Here I briefly address what some practitioners find particularly alarming: the narrow grounds available under the Federal Arbitration Act (FAA) for vacation of an arbitration award. See 9 U.S. Code § 10. Since most arbitrations are governed by the FAA, a commonly held view is that parties will be stuck with a “runaway” arbitration award if they agree to arbitration. Judicially created exceptions that are only available in some jurisdictions based upon “manifest disregard for the law” — sometimes justified as a gloss on the vacation ground in the FAA based upon an arbitrator exceeding his or her powers — provide insufficient comfort. (For a general discussion, see Liz Kramer’s “Arbitration Nation” blog.)
As discussed in the ACC Docket article cited above, there are many things that practitioners should do in connection with structuring their arbitration and arbitrator selection to ameliorate arbitration risks. Beyond that, however, attorneys should be aware of and explore with their clients at least two additional options:
1. Optional arbitration appeal procedures
The major alternative dispute resolution providers — the American Arbitration Association (AAA), JAMS and the Institute for Conflict Preservation and Resolution (CPR) — are well aware that attorneys sometimes avoid arbitration altogether because of the appealability concern. Starting with CPR in 1999, and followed by JAMS in 2003 and the AAA in 2013, each has adopted optional appellate rules — with varying procedures and standards of review — pursuant to which parties can agree in their arbitration clauses or later to provide for an appeal to a panel of senior arbitrators and avail themselves of an expanded standard of review by that panel on a reasonably expedited time frame. The rules, along with other model clauses and forms, are readily available on the provider websites, www.cpradr.org, www.adr.org and www.jamsadr.com. Under the JAMS procedures, the arbitration appeal panel applies the same standard of review that the first-level court in the jurisdiction would apply to an appeal from a trial court decision. CPR and the AAA also permit expanded review of the factual and legal errors. Many attorneys may not be aware of these optional rules, but should be since it could impact their decision to pursue arbitration. Arbitrators should consider helping to raise awareness of this option with practitioners by mentioning it when they speak and write about the arbitration process.
2. The FAA is not the only game in town
In Hall Street Assoc. LLC v. Mattel Inc.,
552 U.S. 576 (2008), the U.S. Supreme Court held that the FAA barred courts from honoring parties’ agreements to have courts review an arbitration decision for legal error where the FAA applied. The court explicitly noted, however, that the FAA “is not the only way into court for parties wanting review of arbitration awards: they may contemplate enforcement under state statutory or common law, for example, where judicial review of different scope is arguable.” Id.

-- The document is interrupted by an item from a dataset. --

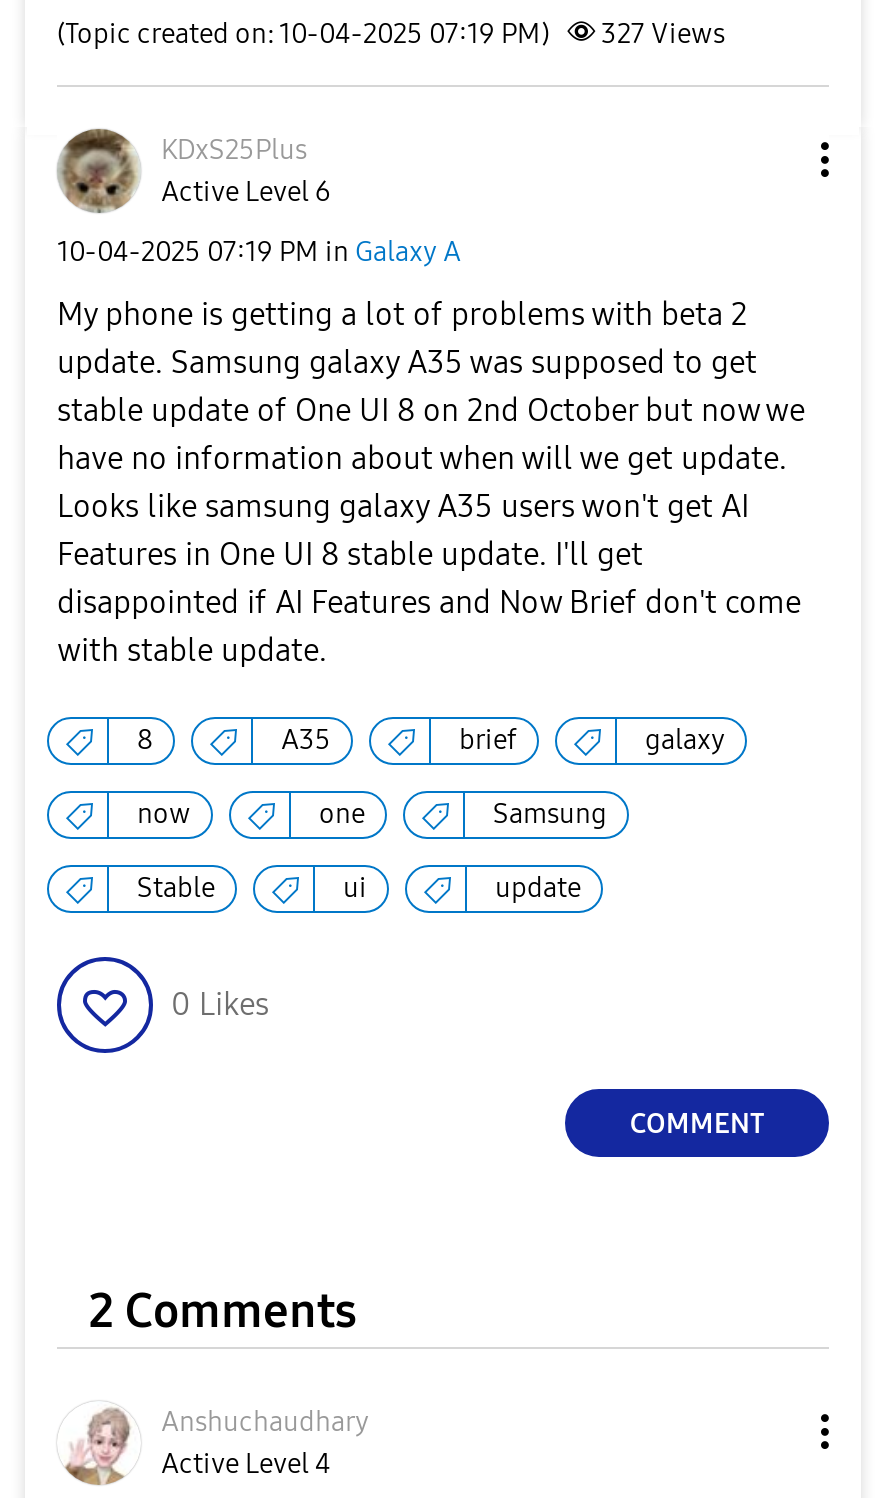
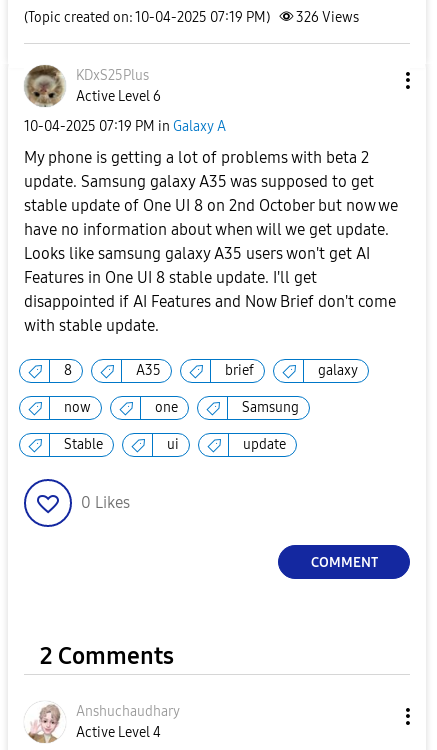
- (Topic created on: 10-04-2025 07:19 PM) 327 Views
+ (Topic created on: 10-04-2025 07:19 PM) 326 Views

There are a number of options here. Carefully and expressly adopting in an arbitration clause a state arbitration statue that permits expanded judicial review beyond the grounds permitted by the FAA — and assuming the dispute has sufficient jurisdictional contacts with the state if that is required — may secure expanded judicial review of an award, for example. New Jersey is one such state (New Jersey Arbitration Act, N.J. Stat. § 2A: 23B-4c) and there are others, including Texas and California. Nafta Traders Inc. v. Quinn,
339 S.W.3d 84, 98-101 (Tex. 2011) (“We hold that the FAA does not preempt enforcement of an agreement for expanded judicial review of an arbitration award enforceable under the [Texas Arbitration Act]”); Cable Connection Inc. v. DIRECTV Inc.
, 190 P.3d 586 (Cal. 2008) (parties may structure their agreement to allow for judicial review of legal error under California Arbitration Act). An excellent summary of the potential terrain left open by Hall Street
— with appropriate cautionary notes concerning the changing landscape — is available in “Writing Arbitration Clauses to Get the Arbitration You Want
,” Merril Hirsh and Nicholas Schuchert, Law360, Aug. 9, 2016. “As Hall Street
suggests,” the authors note, “the Federal Arbitration Act is not the only game in town” and the current state of play is certainly worth exploring in your jurisdiction.